**Information:**
_ _ _
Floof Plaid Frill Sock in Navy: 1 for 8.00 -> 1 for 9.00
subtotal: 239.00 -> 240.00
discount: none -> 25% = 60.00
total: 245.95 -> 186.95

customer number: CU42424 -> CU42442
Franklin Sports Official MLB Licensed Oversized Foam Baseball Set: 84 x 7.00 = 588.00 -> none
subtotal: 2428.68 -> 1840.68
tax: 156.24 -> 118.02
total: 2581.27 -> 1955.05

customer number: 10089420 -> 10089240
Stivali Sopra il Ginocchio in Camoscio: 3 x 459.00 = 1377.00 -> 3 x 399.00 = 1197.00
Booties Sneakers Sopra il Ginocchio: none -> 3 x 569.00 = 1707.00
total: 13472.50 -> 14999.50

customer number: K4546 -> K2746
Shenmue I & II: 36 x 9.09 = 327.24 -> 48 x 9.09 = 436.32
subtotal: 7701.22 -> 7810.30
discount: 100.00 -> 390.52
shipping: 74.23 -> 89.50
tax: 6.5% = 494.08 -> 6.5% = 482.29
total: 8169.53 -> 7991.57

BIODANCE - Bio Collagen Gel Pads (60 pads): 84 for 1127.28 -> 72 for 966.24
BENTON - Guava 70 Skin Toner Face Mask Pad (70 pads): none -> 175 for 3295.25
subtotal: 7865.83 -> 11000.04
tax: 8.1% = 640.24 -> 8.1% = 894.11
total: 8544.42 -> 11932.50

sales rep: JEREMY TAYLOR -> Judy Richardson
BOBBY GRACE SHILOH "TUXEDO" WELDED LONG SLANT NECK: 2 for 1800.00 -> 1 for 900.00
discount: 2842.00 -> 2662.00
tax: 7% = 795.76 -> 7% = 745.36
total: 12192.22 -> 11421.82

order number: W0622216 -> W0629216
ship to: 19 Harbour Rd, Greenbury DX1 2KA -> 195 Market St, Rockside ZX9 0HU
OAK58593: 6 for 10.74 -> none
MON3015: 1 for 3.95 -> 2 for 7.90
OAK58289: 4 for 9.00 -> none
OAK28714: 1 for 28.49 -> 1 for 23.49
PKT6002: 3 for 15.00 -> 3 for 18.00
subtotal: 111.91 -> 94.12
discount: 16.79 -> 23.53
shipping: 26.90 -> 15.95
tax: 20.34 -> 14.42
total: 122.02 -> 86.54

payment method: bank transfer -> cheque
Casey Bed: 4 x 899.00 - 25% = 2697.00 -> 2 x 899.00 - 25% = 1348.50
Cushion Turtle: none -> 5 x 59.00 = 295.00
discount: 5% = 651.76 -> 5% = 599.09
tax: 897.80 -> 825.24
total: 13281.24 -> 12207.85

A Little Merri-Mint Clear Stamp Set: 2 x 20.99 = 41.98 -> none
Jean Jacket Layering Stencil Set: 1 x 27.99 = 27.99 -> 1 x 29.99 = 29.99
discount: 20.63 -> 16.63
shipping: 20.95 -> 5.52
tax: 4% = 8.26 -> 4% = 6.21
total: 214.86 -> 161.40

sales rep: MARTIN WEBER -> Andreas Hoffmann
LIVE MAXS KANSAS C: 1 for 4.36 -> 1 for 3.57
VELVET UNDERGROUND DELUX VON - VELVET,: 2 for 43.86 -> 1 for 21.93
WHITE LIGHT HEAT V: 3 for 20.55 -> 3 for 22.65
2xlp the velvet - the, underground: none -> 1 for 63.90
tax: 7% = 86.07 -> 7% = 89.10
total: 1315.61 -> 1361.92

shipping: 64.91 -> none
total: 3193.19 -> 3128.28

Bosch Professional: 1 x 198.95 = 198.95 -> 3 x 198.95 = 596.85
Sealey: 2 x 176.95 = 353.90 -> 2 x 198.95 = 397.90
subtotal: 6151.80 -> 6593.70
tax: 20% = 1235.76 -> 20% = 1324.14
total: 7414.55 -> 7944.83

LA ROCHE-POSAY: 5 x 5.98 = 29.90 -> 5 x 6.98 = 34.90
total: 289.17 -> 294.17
_ _ _
Every record shown above should be set down again exactly.

Floof Plaid Frill Sock in Navy: 1 for 8.00 -> 1 for 9.00
subtotal: 239.00 -> 240.00
discount: none -> 25% = 60.00
total: 245.95 -> 186.95

customer number: CU42424 -> CU42442
Franklin Sports Official MLB Licensed Oversized Foam Baseball Set: 84 x 7.00 = 588.00 -> none
subtotal: 2428.68 -> 1840.68
tax: 156.24 -> 118.02
total: 2581.27 -> 1955.05

customer number: 10089420 -> 10089240
Stivali Sopra il Ginocchio in Camoscio: 3 x 459.00 = 1377.00 -> 3 x 399.00 = 1197.00
Booties Sneakers Sopra il Ginocchio: none -> 3 x 569.00 = 1707.00
total: 13472.50 -> 14999.50

customer number: K4546 -> K2746
Shenmue I & II: 36 x 9.09 = 327.24 -> 48 x 9.09 = 436.32
subtotal: 7701.22 -> 7810.30
discount: 100.00 -> 390.52
shipping: 74.23 -> 89.50
tax: 6.5% = 494.08 -> 6.5% = 482.29
total: 8169.53 -> 7991.57

BIODANCE - Bio Collagen Gel Pads (60 pads): 84 for 1127.28 -> 72 for 966.24
BENTON - Guava 70 Skin Toner Face Mask Pad (70 pads): none -> 175 for 3295.25
subtotal: 7865.83 -> 11000.04
tax: 8.1% = 640.24 -> 8.1% = 894.11
total: 8544.42 -> 11932.50

sales rep: JEREMY TAYLOR -> Judy Richardson
BOBBY GRACE SHILOH "TUXEDO" WELDED LONG SLANT NECK: 2 for 1800.00 -> 1 for 900.00
discount: 2842.00 -> 2662.00
tax: 7% = 795.76 -> 7% = 745.36
total: 12192.22 -> 11421.82

order number: W0622216 -> W0629216
ship to: 19 Harbour Rd, Greenbury DX1 2KA -> 195 Market St, Rockside ZX9 0HU
OAK58593: 6 for 10.74 -> none
MON3015: 1 for 3.95 -> 2 for 7.90
OAK58289: 4 for 9.00 -> none
OAK28714: 1 for 28.49 -> 1 for 23.49
PKT6002: 3 for 15.00 -> 3 for 18.00
subtotal: 111.91 -> 94.12
discount: 16.79 -> 23.53
shipping: 26.90 -> 15.95
tax: 20.34 -> 14.42
total: 122.02 -> 86.54

payment method: bank transfer -> cheque
Casey Bed: 4 x 899.00 - 25% = 2697.00 -> 2 x 899.00 - 25% = 1348.50
Cushion Turtle: none -> 5 x 59.00 = 295.00
discount: 5% = 651.76 -> 5% = 599.09
tax: 897.80 -> 825.24
total: 13281.24 -> 12207.85

A Little Merri-Mint Clear Stamp Set: 2 x 20.99 = 41.98 -> none
Jean Jacket Layering Stencil Set: 1 x 27.99 = 27.99 -> 1 x 29.99 = 29.99
discount: 20.63 -> 16.63
shipping: 20.95 -> 5.52
tax: 4% = 8.26 -> 4% = 6.21
total: 214.86 -> 161.40

sales rep: MARTIN WEBER -> Andreas Hoffmann
LIVE MAXS KANSAS C: 1 for 4.36 -> 1 for 3.57
VELVET UNDERGROUND DELUX VON - VELVET,: 2 for 43.86 -> 1 for 21.93
WHITE LIGHT HEAT V: 3 for 20.55 -> 3 for 22.65
2xlp the velvet - the, underground: none -> 1 for 63.90
tax: 7% = 86.07 -> 7% = 89.10
total: 1315.61 -> 1361.92

shipping: 64.91 -> none
total: 3193.19 -> 3128.28

Bosch Professional: 1 x 198.95 = 198.95 -> 3 x 198.95 = 596.85
Sealey: 2 x 176.95 = 353.90 -> 2 x 198.95 = 397.90
subtotal: 6151.80 -> 6593.70
tax: 20% = 1235.76 -> 20% = 1324.14
total: 7414.55 -> 7944.83

LA ROCHE-POSAY: 5 x 5.98 = 29.90 -> 5 x 6.98 = 34.90
total: 289.17 -> 294.17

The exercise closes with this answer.